Exercise: Your output must reproduce all the records below precisely and contain no pictures.

============

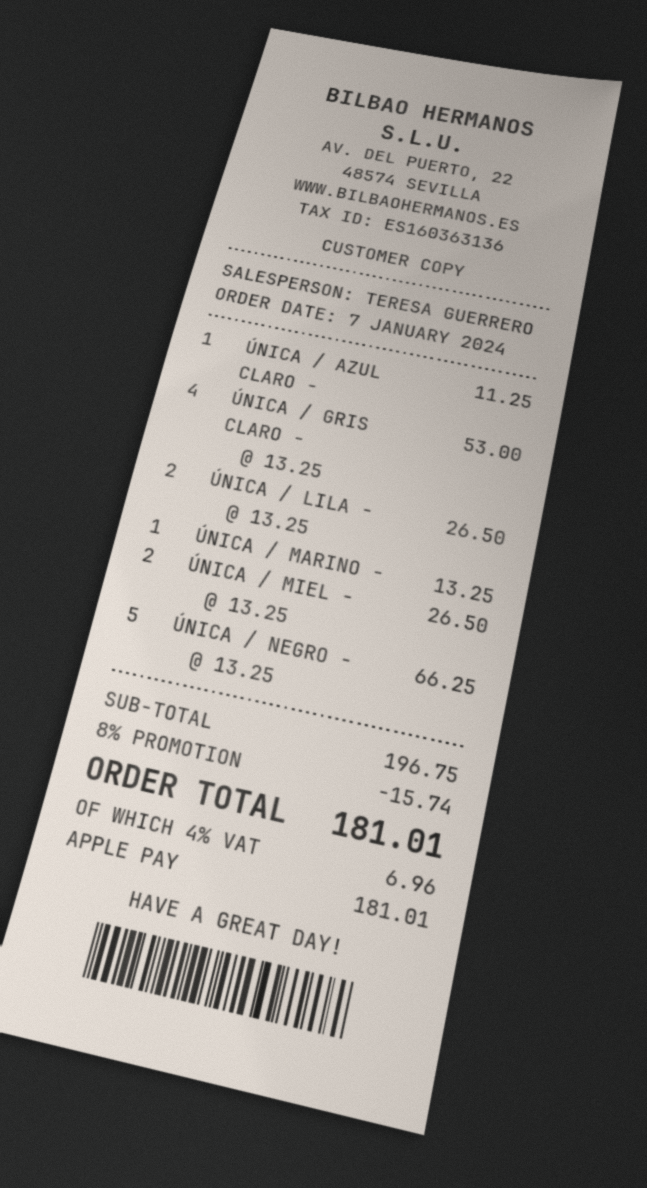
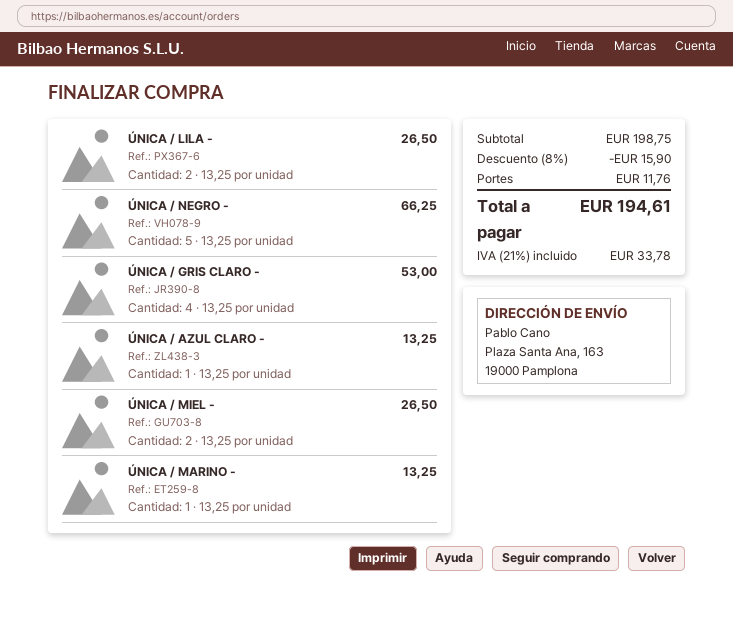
ÚNICA / AZUL CLARO -: 1 x 11.25 = 11.25 -> 1 x 13.25 = 13.25
subtotal: 196.75 -> 198.75
discount: 8% = 15.74 -> 8% = 15.90
shipping: none -> 11.76
tax: 4% = 6.96 -> 21% = 33.78
total: 181.01 -> 194.61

============

Output of the task:
ÚNICA / AZUL CLARO -: 1 x 11.25 = 11.25 -> 1 x 13.25 = 13.25
subtotal: 196.75 -> 198.75
discount: 8% = 15.74 -> 8% = 15.90
shipping: none -> 11.76
tax: 4% = 6.96 -> 21% = 33.78
total: 181.01 -> 194.61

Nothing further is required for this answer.